Video Footage Raises Urgent Questions About Dog Care at Finike’s Municipal Centre
A Rehabilitation Centre in Name But What Do the Conditions Show?
Recent video footage shared by advocates has brought renewed scrutiny to the animal facility operated by Finike municipality.
In a public statement, Mayor Mustafa Geyikçi asserted that there is “no animal shelter in our district” and that the municipality operates only an Animal Rehabilitation Center where injured and sick stray animals are cared for and treated.
If that is the case, the conditions visible in the footage demand serious examination.
Visible Health Concerns
The dogs shown present with:
Pronounced weight loss in multiple individuals
Untreated-looking eye infections
Extensive hair loss and advanced skin disease consistent with mange
Numerous animals with similar dermatological deterioration
Sick and visibly healthier dogs housed together
It is reasonable to acknowledge that some animals may arrive already compromised. Street-born dogs often suffer neglect before municipal intake.
However, the concentration and similarity of advanced skin conditions across numerous animals is difficult to ignore. When such patterns appear across a facility whose stated function is medical rehabilitation, questions naturally arise about:
Speed of veterinary triage
Adequacy of treatment protocols
Isolation and infection control measures
Duration of stay
Rehabilitation implies structured medical intervention. It does not imply prolonged visibility of untreated deterioration.
Sanitation and Containment
Effective treatment of mange, parasitic infestation, and ocular infection requires:
Strict kennel hygiene
Routine disinfection
Segregation of infectious cases
Dry, clean recovery areas
The footage suggests unsanitary concrete enclosures and mixed-health housing arrangements.

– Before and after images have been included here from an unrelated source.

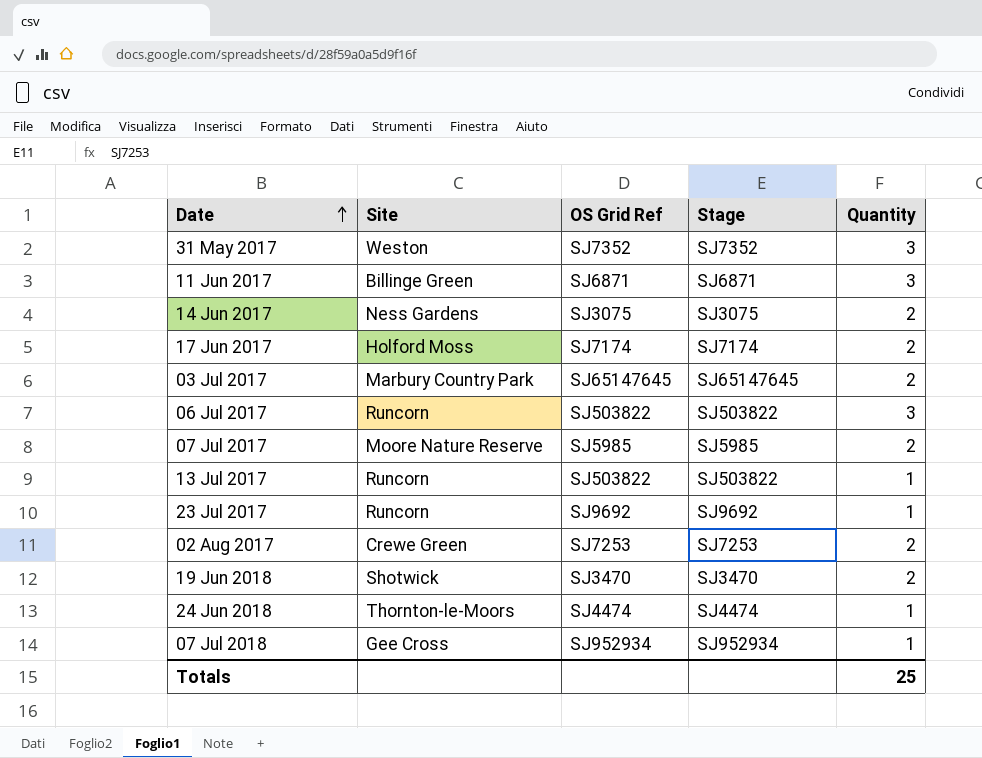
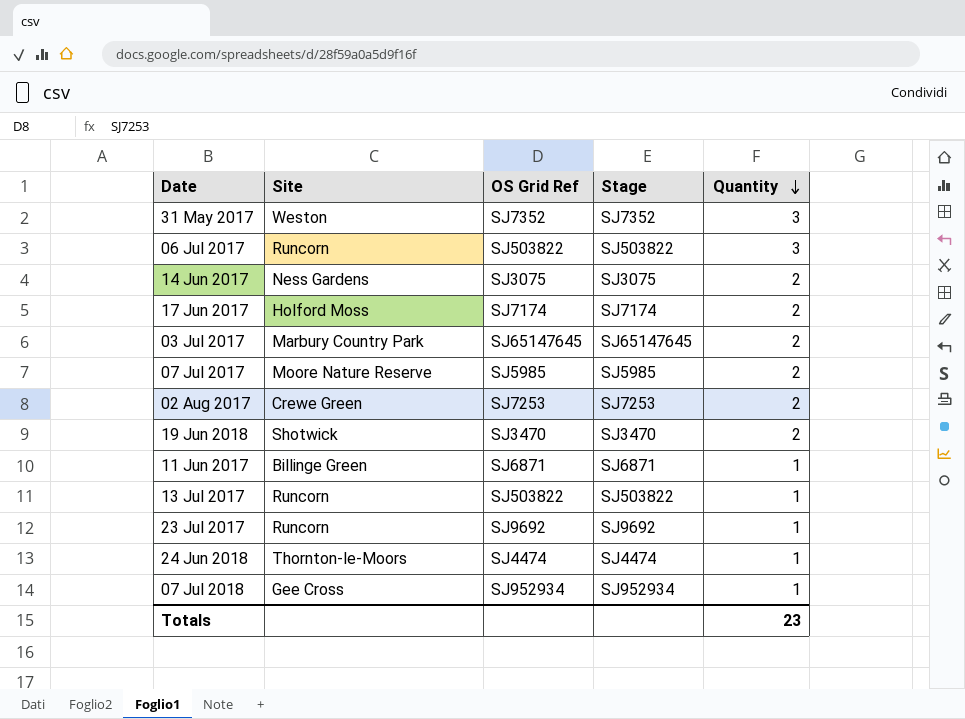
row order: Date ascending -> Quantity descending
11 Jun 2017 | Quantity: 3 -> 1
Totals | Quantity: 25 -> 23

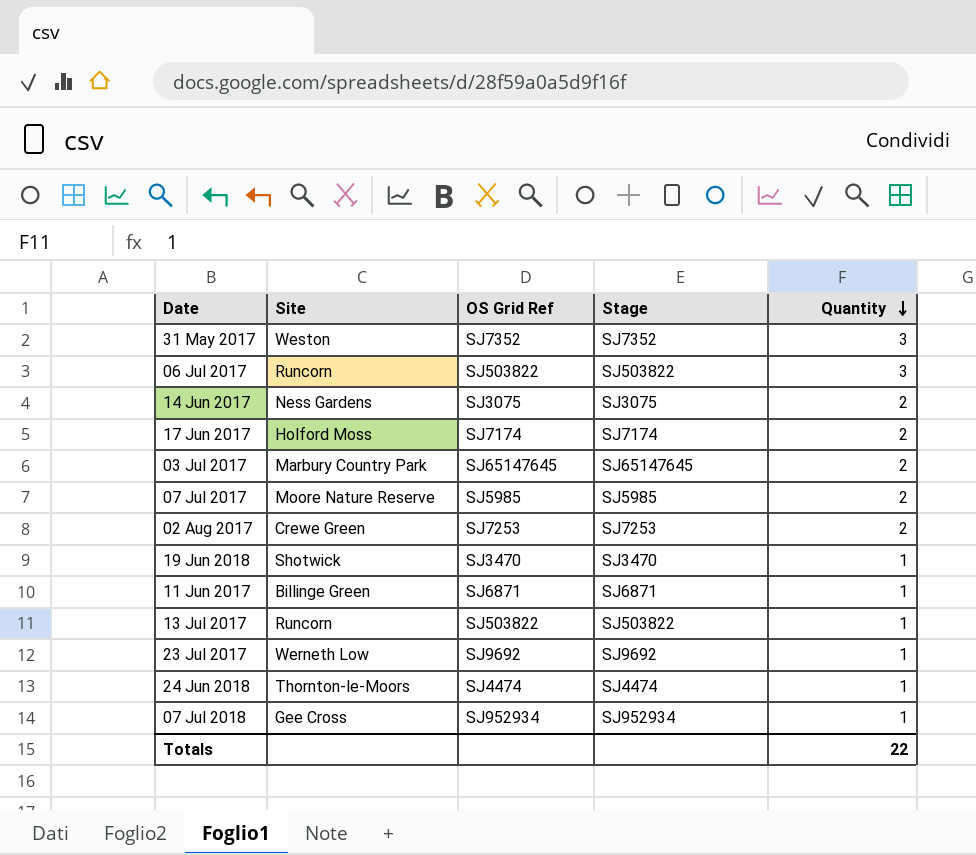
19 Jun 2018 | Quantity: 2 -> 1
23 Jul 2017 | Site: Runcorn -> Werneth Low
Totals | Quantity: 23 -> 22

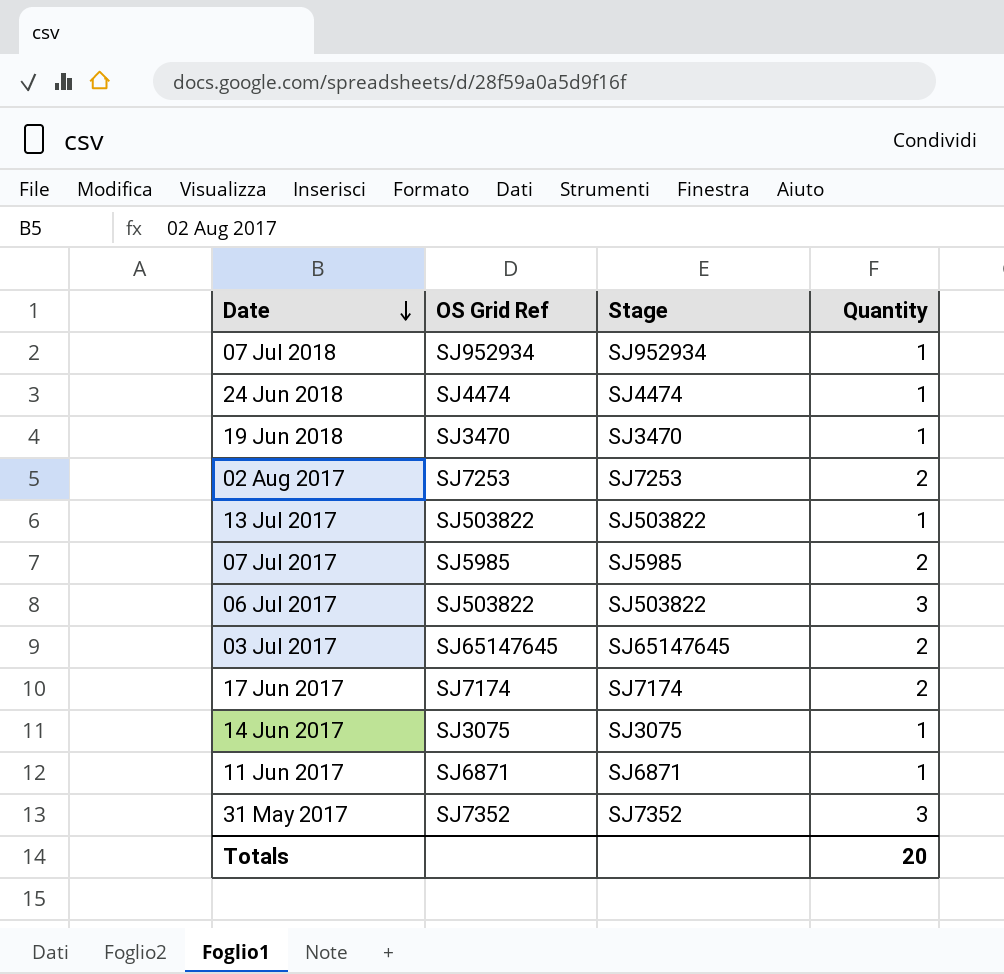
row order: Quantity descending -> Date descending
column Site | position: 2 -> none
row 23 Jul 2017: Werneth Low | SJ9692 | SJ9692 | 1 -> none
14 Jun 2017 | Quantity: 2 -> 1
Totals | Quantity: 22 -> 20

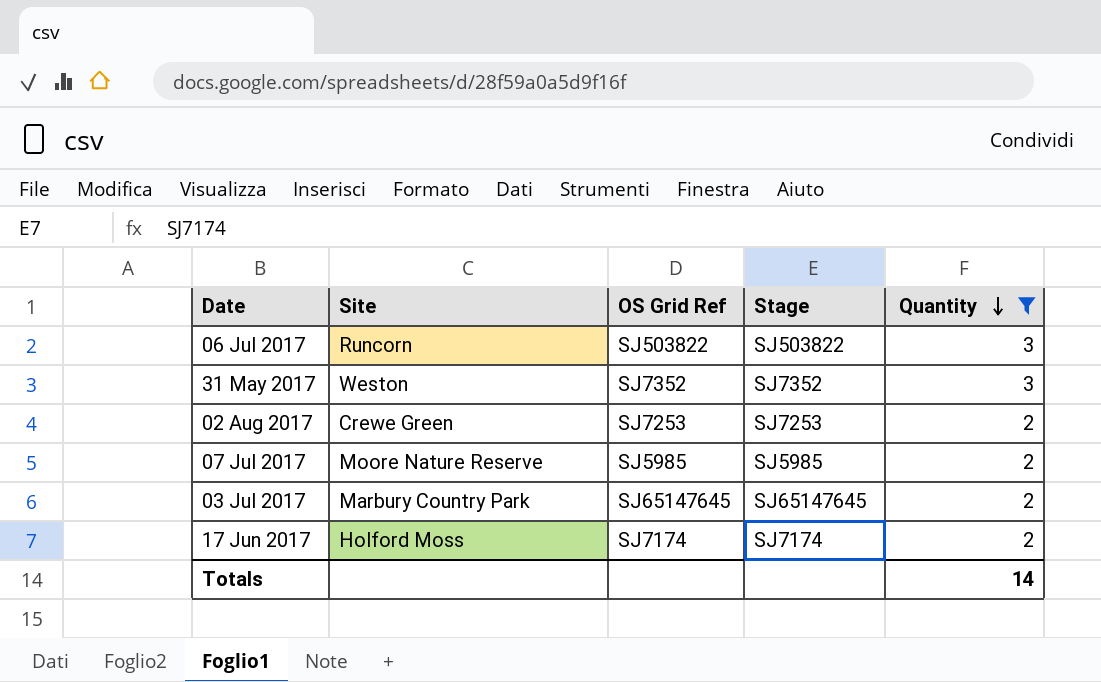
filter: none -> Quantity != 1
row order: Date descending -> Quantity descending
column Site | position: none -> 2
Totals | Quantity: 20 -> 14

Where sanitation is compromised, medical treatment is undermined.
If a facility houses large numbers of infected animals in shared spaces, cross-contamination becomes predictable not incidental.
Terminology Versus Function
The municipal statement draws a firm distinction between a shelter and a rehabilitation centre.
Yet the footage shows kennel-style containment of significant numbers of dogs over what appears to be more than short-term emergency holding.
The difference between rehabilitation and warehousing is not rhetorical. It is operational:
Active treatment vs passive containment
Recovery plans vs indefinite holding
Medical oversight vs capacity overflow
If only sick and injured animals are admitted, the visible scale of untreated or advanced illness requires explanation. If animals are being treated, transparency regarding timelines and outcomes would address concern.
Police Questioning of Veterinarians
Reports that two veterinarians connected to the facility were detained for questioning and subsequently released further underscore the seriousness of the situation. Detention does not equate to wrongdoing. However, law enforcement involvement indicates that the allegations were considered significant enough to warrant formal inquiry.
Public confidence requires clarity on:
The scope of that inquiry
Any findings
Any corrective actions taken
The Central Question
If this is a rehabilitation center, why are so many dogs exhibiting advanced dermatological disease in what appear to be unsanitary, mixed-health enclosures?
If intake numbers have exceeded capacity, that should be disclosed.
If treatment is delayed due to resource constraints, that should be acknowledged.
If conditions are temporary, evidence should be provided.
Silence or semantic distinctions do not resolve visible welfare concerns.
Rehabilitation Must Be Fit for Purpose
Based on the video evidence currently in the public domain, the conditions shown do not illustrate an environment consistent with appropriate medical rehabilitation standards.
Medical rehabilitation requires demonstrable sanitation, infection control, segregation of contagious conditions, active veterinary oversight, and visibly structured recovery environments. The footage raises serious doubt as to whether those minimum standards are being met consistently.
If the facility is indeed operating as a medical rehabilitation centre, then it must meet the standards that term implies. Where it cannot do so safely or effectively, animals should be transferred without delay to facilities equipped to provide appropriate veterinary care.
If those standards cannot be guaranteed, continued operation in its current form would be difficult to justify.
The priority must be the welfare of the dogs not the terminology used to describe the building in which they are kept.
Transparent inspection, immediate corrective action, or, where necessary, suspension of operations are proportionate responses when visible conditions call rehabilitation standards into question.
The animals deserve care that is visibly and verifiably therapeutic.